Im Projekt CoSiMe (Road Construction Site Metaverse), das am 1. März gestartet ist, entwickeln die Beteiligten ein interaktives Metaverse für den Straßenbau. Als wesentliches Merkmal wird dabei die KI-basierte Echtzeit-Prozesssteuerung beschrieben, durch die Baumaschinen permanent Daten austauschen und Störungs- und Verzögerungszeiten durch selbstlernende Algorithmen reduziert werden. Gleichzeitig sollen AR-basierte Assistenzsysteme für das Baustellenpersonal entstehen: Per 3D-Visualisierung über Head-up-Displays kann das Maschinenpersonal in Echtzeit eventuelle Probleme erkennen und aktiv gegensteuern. Für Qualitätssicherung und Transparenz soll eine Blockchain-gestützte Dokumentation sorgen. Darüber werden sämtliche Messdaten zu Materialeigenschaften, Verdichtungsdruck, Temperaturprofil oder CO2-Emissionen protokolliert und stehen in Echtzeit zur Verfügung.

Nach dem Projektabschluss – voraussichtlich Februar 2028 – soll das CoSiMe-System prozessbegleitend in der Baupraxis getestet werden. Die Partner erwarten, dass sich durch den Technologieeinsatz die Effizienz und Nachhaltigkeit von Straßenbaumaßnahmen verbessern lassen.

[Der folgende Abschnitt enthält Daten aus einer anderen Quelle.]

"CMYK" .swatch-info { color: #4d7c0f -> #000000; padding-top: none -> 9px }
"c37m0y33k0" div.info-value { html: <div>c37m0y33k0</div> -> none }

Das Konsortium umfasst neben dem ConTech-Unternehmen Smart Site Solutions, das auch die Konsortialführung übernimmt, den Technologieanbieter Acameo GbR, das Virtual Dimension Center, das Bauunternehmen Storz Verkehrswegebau und die SmartFactory-KL. Weitere assoziierte Partner sind der Landesverband Bauwirtschaft Baden-Württemberg, der Deutsche Asphaltverband und der Cyber Valley. Gefördert wird das Projekt im Rahmen des Innovationsprogramms Invest BW.

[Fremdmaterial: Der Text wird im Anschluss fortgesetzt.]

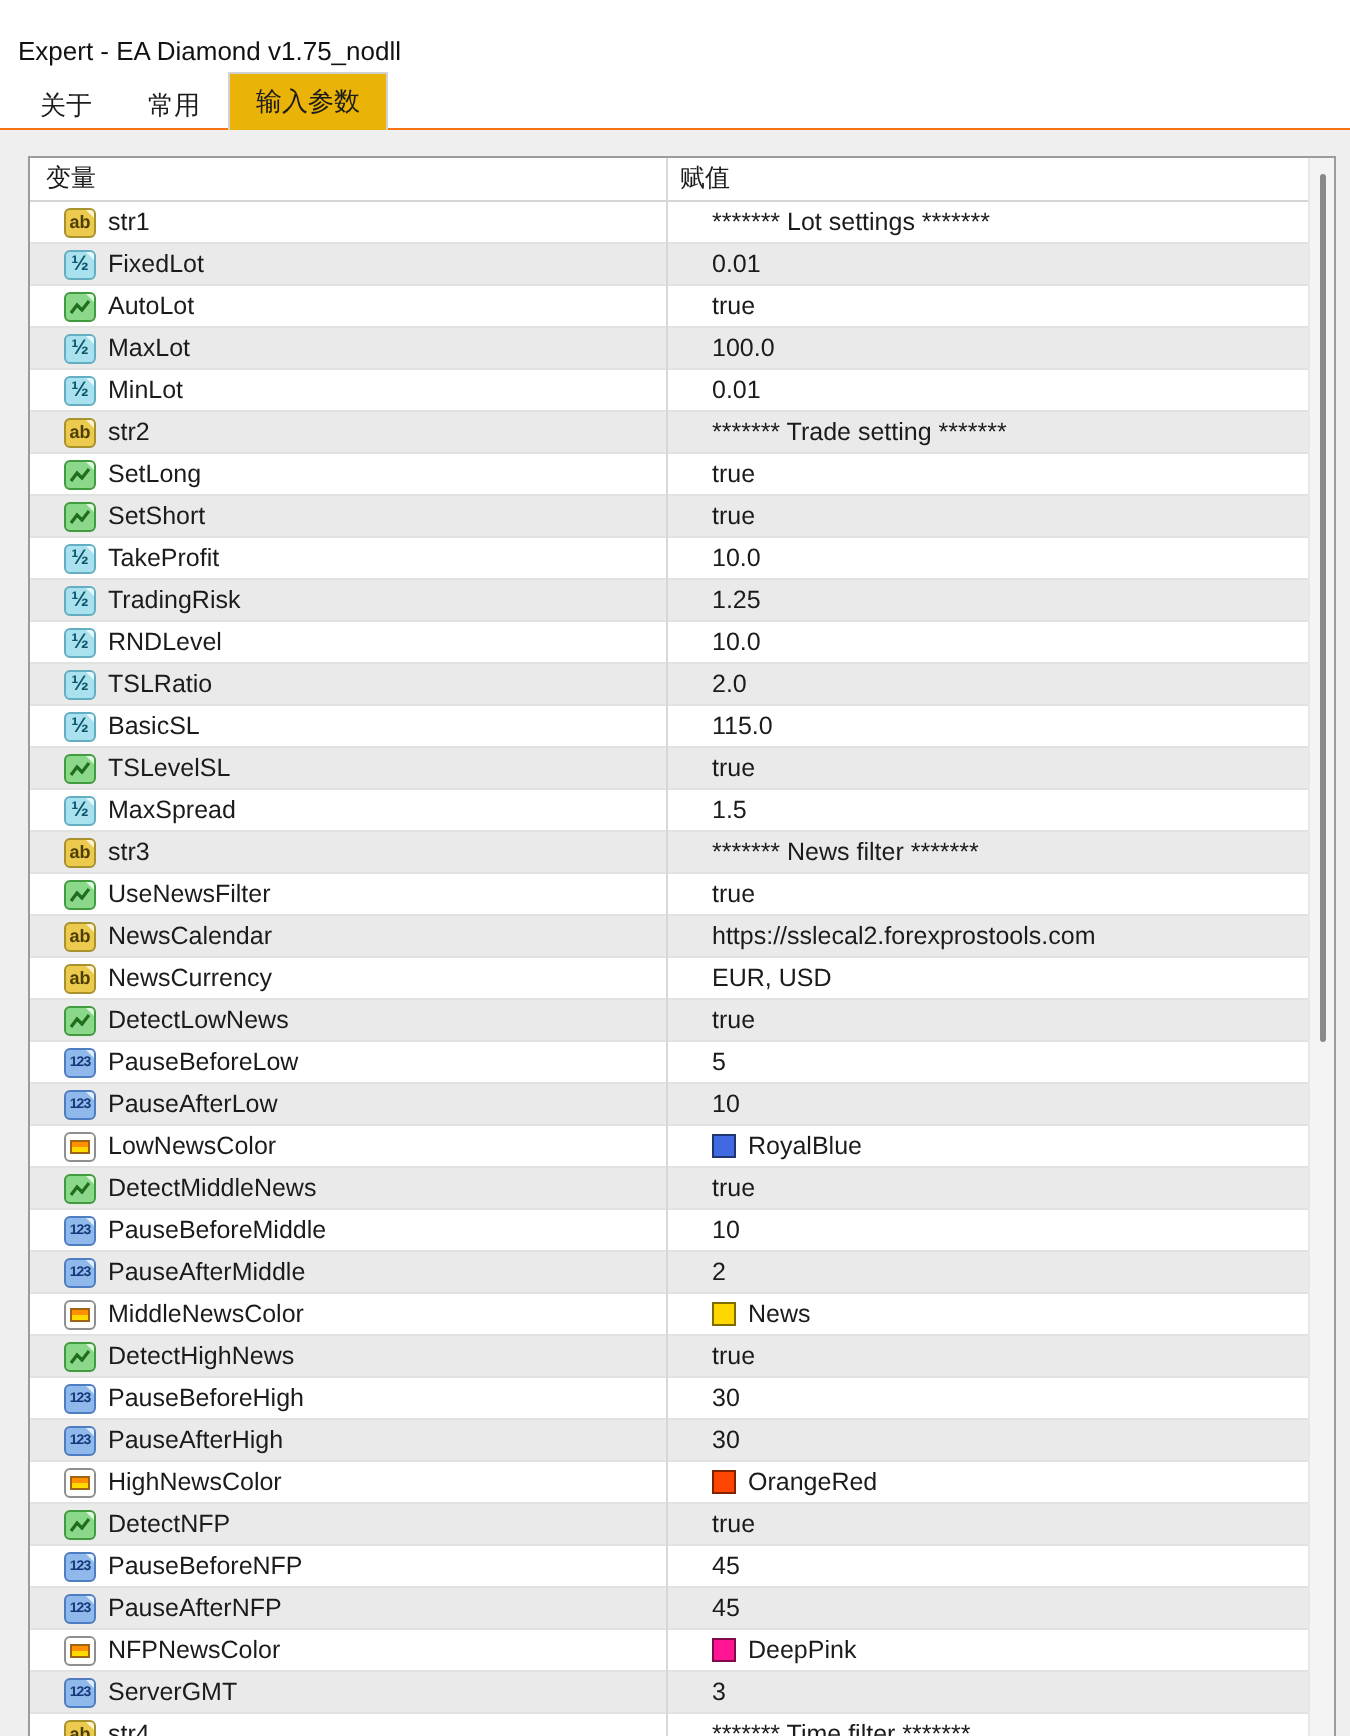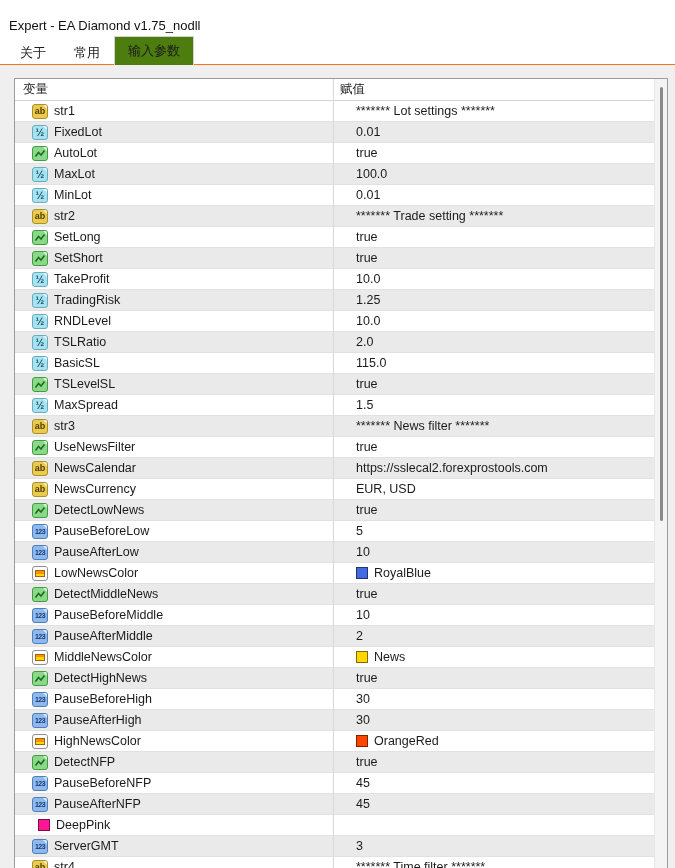"输入参数" .tab.active { background: #4d7c0f -> #eab308 }
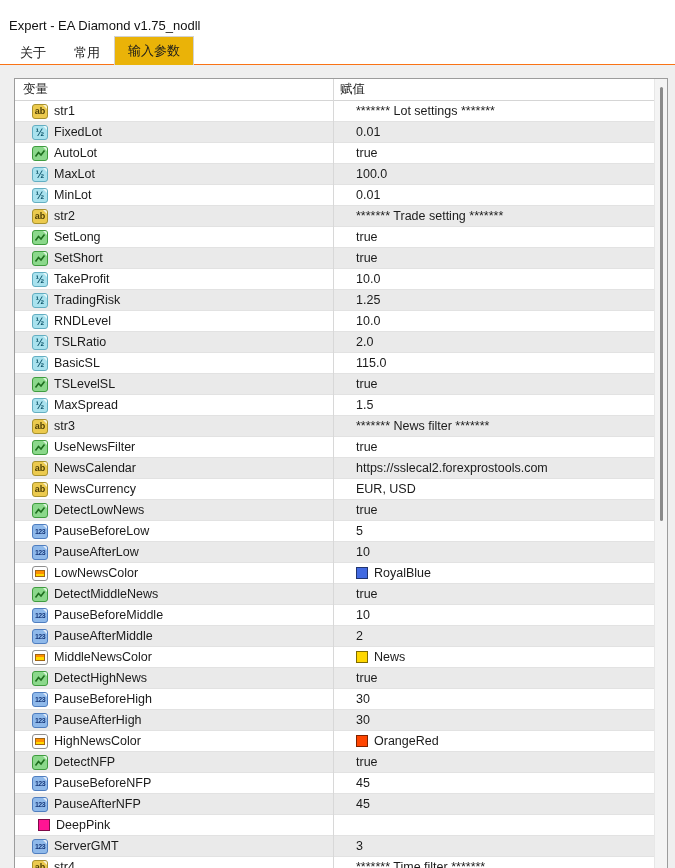"NFPNewsColor" div.cell-var { html: none -> <div> <span> <span></span> </span> <span>NFPNewsColor</span> </div> }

Die Beteiligten greifen im Projekt u.a. auf VR-/XR-Tools der SmartFactory-Plattform zurück. Das Unternehmen Storz ermöglicht als Bauausführer Feldtests auf echten Baustellen. Zudem bringt das Acameo-Team Expertise aus der Nutzfahrzeug- und Maschinenindustrie für die 3D-Visualisierungen ein. Das VDC-Netzwerk wiederum sichert regulatorische und datenschutzrechtliche Anforderungen ab.